Pillars of Eternity is an RPG that really makes you feel like you’re on an adventure. Plunging the depths of ancient ruins, battling the monstrous creatures who lurk there, grabbing the loot, then limping back to the warm glow of an inn’s hearth to rest and steel yourself for the next quest. It’s a testament the quality of the art, atmosphere, and writing that, despite the old school 2D visuals and isometric perspective, I’m completely transported to its world when I play it.
And it’s big. Like, really big. It took me 11 hours to reach Defiance Bay, the first of the game’s two capital cities. There are multi-path, open-ended quests everywhere, and your journal will fill up rapidly as you explore. It was another 30 hours before I reached the second city, Twin Elms, and there are dozens of towns, temples, ruins, and wilderness sections to explore on the way. There’s a critical path to follow, which leads you naturally across the world map, but you can ignore it and explore at your own pace.
You become the lord of a stronghold early on, opening up an elaborate management side-game in which you upgrade its defences, deal with bandit attacks, and send party members out on quests. And below your stronghold you’ll find the Endless Paths of Od Nua, a gargantuan 15-level mega-dungeon that’s home to some of the toughest battles and best loot in the game, with a big surprise at the end.

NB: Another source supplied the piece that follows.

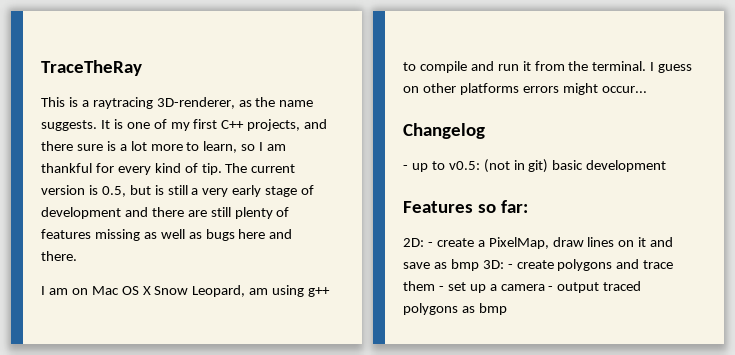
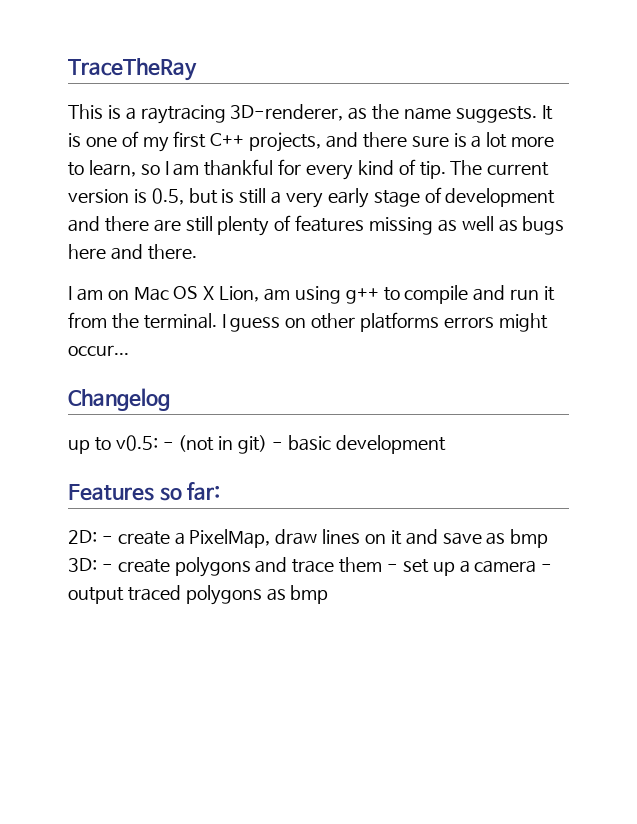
- I am on Mac OS X Snow Leopard, am using g++ to compile and run it from the terminal.
+ I am on Mac OS X Lion, am using g++ to compile and run it from the terminal.
- - up to v0.5: (not in git) basic development
+ up to v0.5: - (not in git) - basic development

This is a big, fat, deep adventure that lets you carve your own unique path through a fantasy world that’s been brilliantly brought to life with rich, evocative writing. It’s a game steeped in a bygone era of computer RPG design, but somehow it doesn’t feel archaic. Obsidian have always been bound to other peoples’ worlds—Fallout, Dungeons & Dragons, Star Wars, South Park—but in creating their own from scratch, they’ve made not only their best game to date, but one of the best RPGs on PC.